So you can use a picture of a thing that Getty has, if you're writing about
that thing, and if Getty actually lets you use that particular image, and you
can use it in an iframe that might show ads and _might_ show the picture
too... don't hold your breath.

------
jerryr
Here's the relevant section from Getty Images' Terms of Use:

    
    
      Embedded Viewer
      Where enabled, you may embed Getty Images Content on a website, blog or
      social media platform using the embedded viewer (the “Embedded Viewer”).
      Not all Getty Images Content will be available for embedded use, and
      availability may change without notice. Getty Images reserves the right
      in its sole discretion to remove Getty Images Content from the Embedded
      Viewer. Upon request, you agree to take prompt action to stop using the
      Embedded Viewer and/or Getty Images Content. You may only use embedded
      Getty Images Content for editorial purposes (meaning relating to events
      that are newsworthy or of public interest). Embedded Getty Images
      Content may not be used: (a) for any commercial purpose (for example,
      in advertising, promotions or merchandising) or to suggest endorsement
      or sponsorship; (b) in violation of any stated restriction; (c) in a
      defamatory, pornographic or otherwise unlawful manner; or (d) outside
      of the context of the Embedded Viewer.
    
      Getty Images (or third parties acting on its behalf) may collect data
      related to use of the Embedded Viewer and embedded Getty Images Content,
      and reserves the right to place advertisements in the Embedded Viewer or
      otherwise monetize its use without any compensation to you.
    

Full terms here:
[http://www.gettyimages.com/Corporate/Terms.aspx](http://www.gettyimages.com/Corporate/Terms.aspx)

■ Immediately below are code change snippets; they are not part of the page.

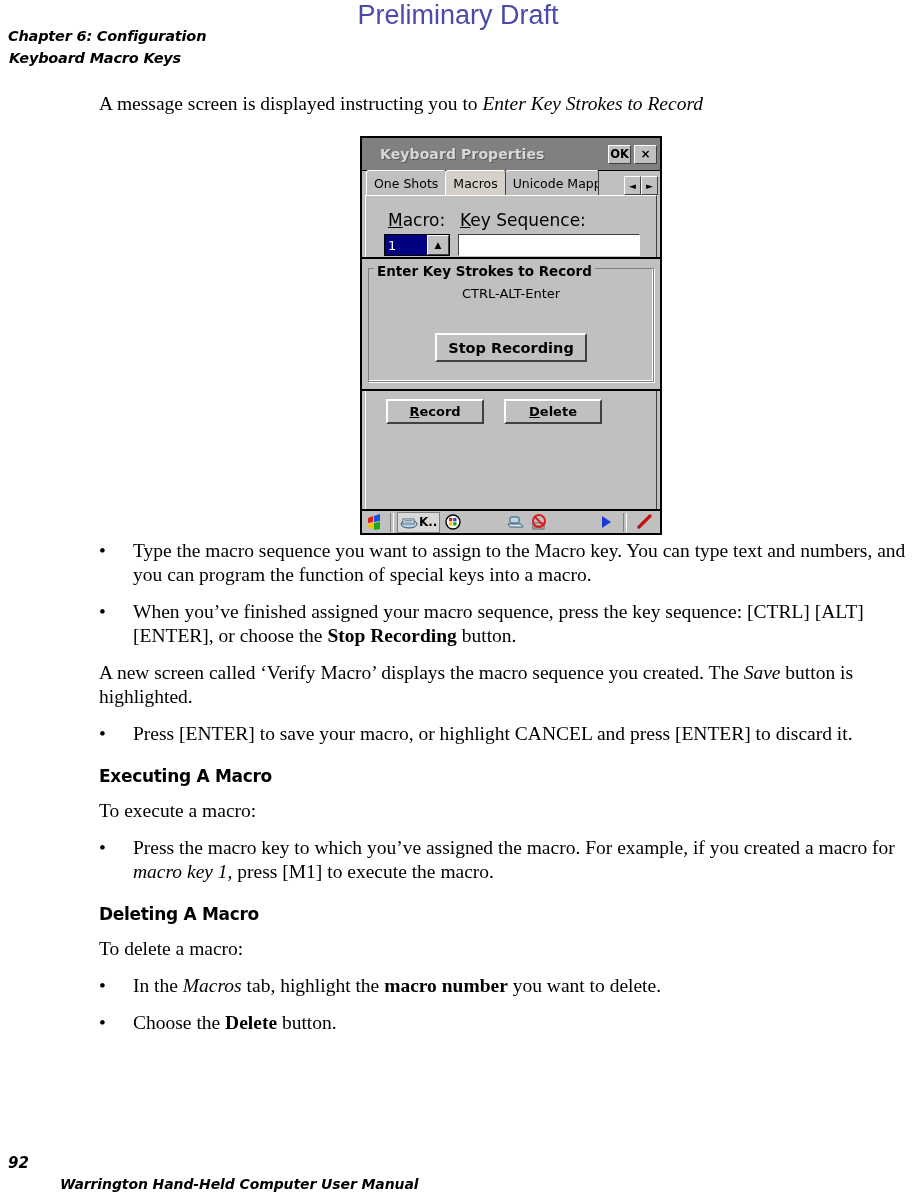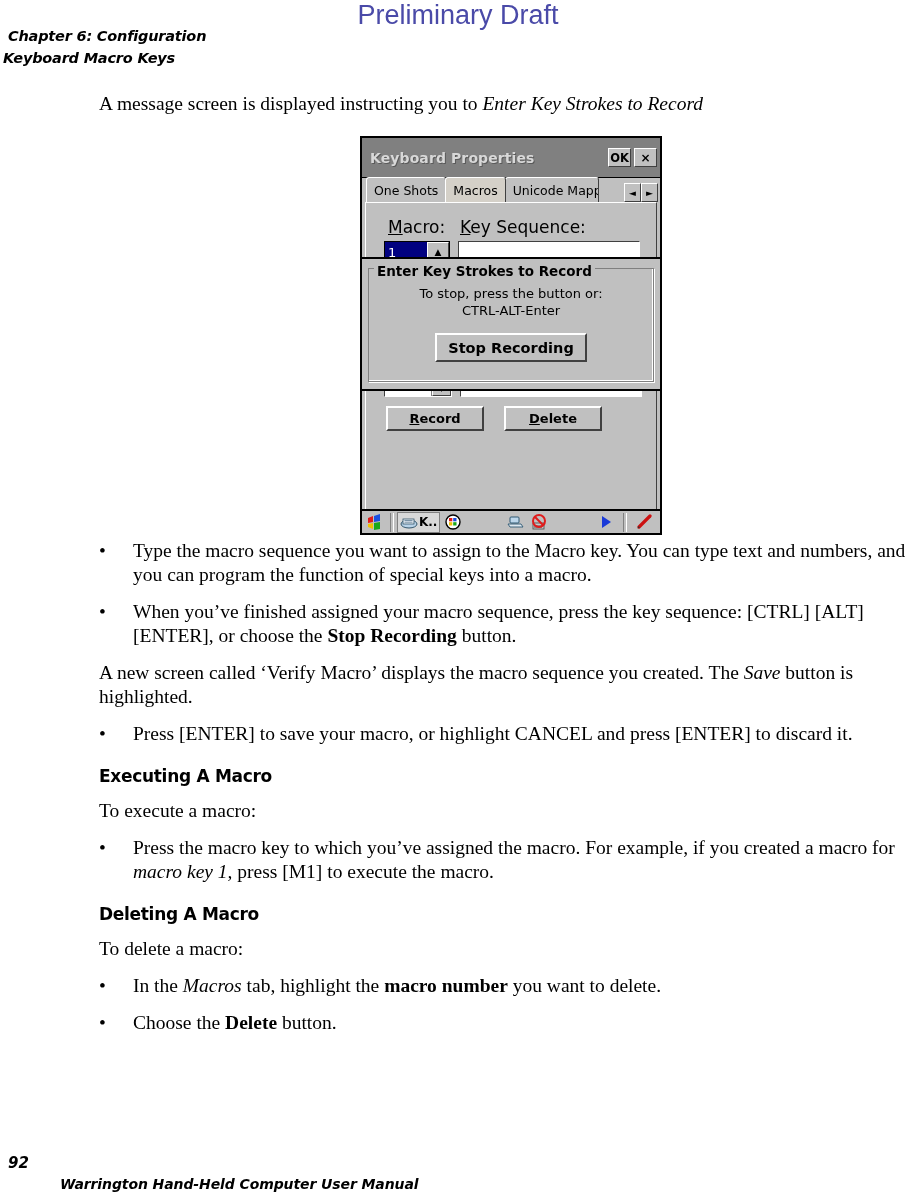--- a/index.html
+++ b/index.html
@@ -35,21 +35,21 @@
     font-family: "DejaVu Sans", sans-serif;
     font-style: italic;
     font-size: 14.5px;
     font-weight: 600;
     letter-spacing: -0.2px;
     color: #000;
     white-space: nowrap;
   }
   .section-line {
     position: absolute;
-    left: 3px;
+    left: 9px;
     top: 50px;
     font-family: "DejaVu Sans", sans-serif;
     font-style: italic;
     font-size: 14.5px;
     font-weight: 700;
     letter-spacing: -0.2px;
     color: #000;
     white-space: nowrap;
   }
 
@@ -120,25 +120,25 @@
     height: 399px;
     background: #c0c0c0;
     border: 2px solid #000;
     box-sizing: border-box;
     font-family: "DejaVu Sans", sans-serif;
     font-size: 12.5px;
     color: #000;
   }
   
   .titlebar {
-    height: 40px;
+    height: 33px;
     background: #808080;
     display: flex;
     align-items: center;
-    padding-left: 8px;
+    padding-left: 18px;
     box-sizing: border-box;
     border-bottom: 1px solid #000;
   }
   .titlebar-text {
     flex: 1 1 auto;
     color: #d8d8d8;
     font-weight: 700;
     font-size: 14px;
     letter-spacing: 0.1px;
     text-shadow: 1px 1px 0 #5a5a5a;
@@ -502,21 +502,20 @@
         <span class="underline-char">D</span>
         <span>elete</span>
       </div>
 
   </div>
 
   <div class="modal">
     <div class="groupbox"></div>
     <div class="groupbox-title" style="left:12px; top:4px;">Enter Key Strokes to Record</div>
     <div class="modal-msg">
-      <div>To stop, press the button or:</div>
       <div>CTRL-ALT-Enter</div>
     </div>
     <div class="btn3d btn-stop">Stop Recording</div>
   </div>
 
   <div class="taskbar">
     <div class="tb-item" style="padding:0 4px;">
       <svg class="ico" width="17" height="17" viewBox="0 0 17 17">
         <polygon points="2,4 7,2 7,8 2,9" fill="#e01b1b"></polygon>
         <polygon points="8,2 14,0 14,7 8,8" fill="#1b4fe0"></polygon>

So, if you don't want your images to possibly disappear at some point in the
future or be replaced by ads, you might just pay or find a free alternative.
But this move seems like a pretty fair way to let bloggers/tumblrs use the
images with attribution.

------
blauwbilgorgel

      "Look, if you want to get a Getty image today, you can find
      it without a watermark very simply," he says. "The way you
      do that is you go to one of our customer sites and you
      right-click. Or you go to Google Image search or 
      Bing Image Search and you get it there. And that's 
      what's happening… Our content was everywhere already."
    

When Getty Images gets in the news in Holland it is usually for sending angry
letters, demanding up to a 20.000Euro fine for using an image no greater than
150px by 150px on a non-commercial site, no notice. [1].

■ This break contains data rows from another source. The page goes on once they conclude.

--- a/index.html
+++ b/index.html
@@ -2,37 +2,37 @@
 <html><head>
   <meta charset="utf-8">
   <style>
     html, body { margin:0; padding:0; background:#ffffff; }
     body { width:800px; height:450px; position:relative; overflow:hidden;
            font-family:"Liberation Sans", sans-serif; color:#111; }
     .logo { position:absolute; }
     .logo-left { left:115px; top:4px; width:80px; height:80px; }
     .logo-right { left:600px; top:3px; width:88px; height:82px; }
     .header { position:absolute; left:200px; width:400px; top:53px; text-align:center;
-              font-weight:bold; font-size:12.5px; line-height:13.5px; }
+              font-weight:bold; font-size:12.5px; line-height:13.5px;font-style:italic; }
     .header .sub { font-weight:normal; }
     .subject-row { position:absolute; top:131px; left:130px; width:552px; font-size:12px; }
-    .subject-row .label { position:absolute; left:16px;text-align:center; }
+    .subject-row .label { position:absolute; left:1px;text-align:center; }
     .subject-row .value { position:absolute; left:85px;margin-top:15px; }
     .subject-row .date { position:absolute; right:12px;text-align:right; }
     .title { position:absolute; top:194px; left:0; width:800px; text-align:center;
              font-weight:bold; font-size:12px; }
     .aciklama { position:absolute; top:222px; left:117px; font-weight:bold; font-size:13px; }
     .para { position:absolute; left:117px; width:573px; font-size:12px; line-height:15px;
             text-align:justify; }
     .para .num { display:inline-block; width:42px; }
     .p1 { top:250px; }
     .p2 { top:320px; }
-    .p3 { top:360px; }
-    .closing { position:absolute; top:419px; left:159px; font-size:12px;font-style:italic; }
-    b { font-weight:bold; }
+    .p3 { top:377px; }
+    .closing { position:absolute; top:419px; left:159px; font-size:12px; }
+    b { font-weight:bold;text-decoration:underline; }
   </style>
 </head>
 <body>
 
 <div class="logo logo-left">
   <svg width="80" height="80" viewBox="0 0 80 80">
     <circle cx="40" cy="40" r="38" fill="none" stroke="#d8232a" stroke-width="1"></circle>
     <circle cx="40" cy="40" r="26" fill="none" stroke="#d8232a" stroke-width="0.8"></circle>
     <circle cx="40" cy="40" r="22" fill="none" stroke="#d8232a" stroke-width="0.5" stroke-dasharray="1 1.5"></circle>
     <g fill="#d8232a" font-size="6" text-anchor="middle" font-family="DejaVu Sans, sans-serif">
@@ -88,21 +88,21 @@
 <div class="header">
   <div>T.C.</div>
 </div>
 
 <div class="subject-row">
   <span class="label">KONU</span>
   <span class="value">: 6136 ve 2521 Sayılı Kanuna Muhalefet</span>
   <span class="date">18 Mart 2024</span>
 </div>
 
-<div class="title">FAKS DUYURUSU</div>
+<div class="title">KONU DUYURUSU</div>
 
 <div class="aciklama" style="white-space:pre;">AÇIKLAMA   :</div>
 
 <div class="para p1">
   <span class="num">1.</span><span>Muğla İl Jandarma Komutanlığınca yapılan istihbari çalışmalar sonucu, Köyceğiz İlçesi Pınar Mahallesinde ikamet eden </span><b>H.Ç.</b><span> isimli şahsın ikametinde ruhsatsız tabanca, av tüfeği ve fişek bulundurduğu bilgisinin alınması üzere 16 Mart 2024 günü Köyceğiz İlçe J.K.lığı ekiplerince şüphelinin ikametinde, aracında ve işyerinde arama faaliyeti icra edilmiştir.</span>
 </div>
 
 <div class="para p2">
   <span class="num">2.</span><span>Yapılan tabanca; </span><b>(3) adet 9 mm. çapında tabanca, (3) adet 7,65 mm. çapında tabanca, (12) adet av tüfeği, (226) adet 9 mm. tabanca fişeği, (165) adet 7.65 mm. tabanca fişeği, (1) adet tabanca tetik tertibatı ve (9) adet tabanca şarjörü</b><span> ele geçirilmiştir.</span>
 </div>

"And that's what's happening". Yes, and what happens next is that Getty Images
places the misleading "royalty free" on their sites and that using an image
found on Google Images on a personal blog gets you a letter from one of their
lawyer companies. First few years those letters were sent, not over snail
mail, not in the Dutch language, but addressed to postmaster@example.com with
references to Irish laws that don't apply here, yet with a deadline to pay up.

With claims of on average a few hundred Euro's vs damages of max. 20-30 Euros,
many suspected that Getty profited heavily from having their pictures
"everywhere already", preferably not with the original license intact, adding
to the profitable confusion.

"Free to use" I don't believe in with this company. It wouldn't surprise me if
heavy use of non-watermarked image embedding will lead to more spurious
copyright infringement claims [2].

Disclaimer: I received such a letter a few years back when a client provided a
thumbnailed image of a pizza they had right-click-saved somewhere. The letter
claimed damages for using a full-resolution image with all the publishing
rights totaling 750Euro.

[1] English source: [http://excesscopyright.blogspot.com/2008/05/watching-
getty-i...](http://excesscopyright.blogspot.com/2008/05/watching-getty-images-
watching.html)

[2] About Pic-Scout, their image crawler, not respecting robots.txt and being
very difficult to block, search "picscout robots.txt"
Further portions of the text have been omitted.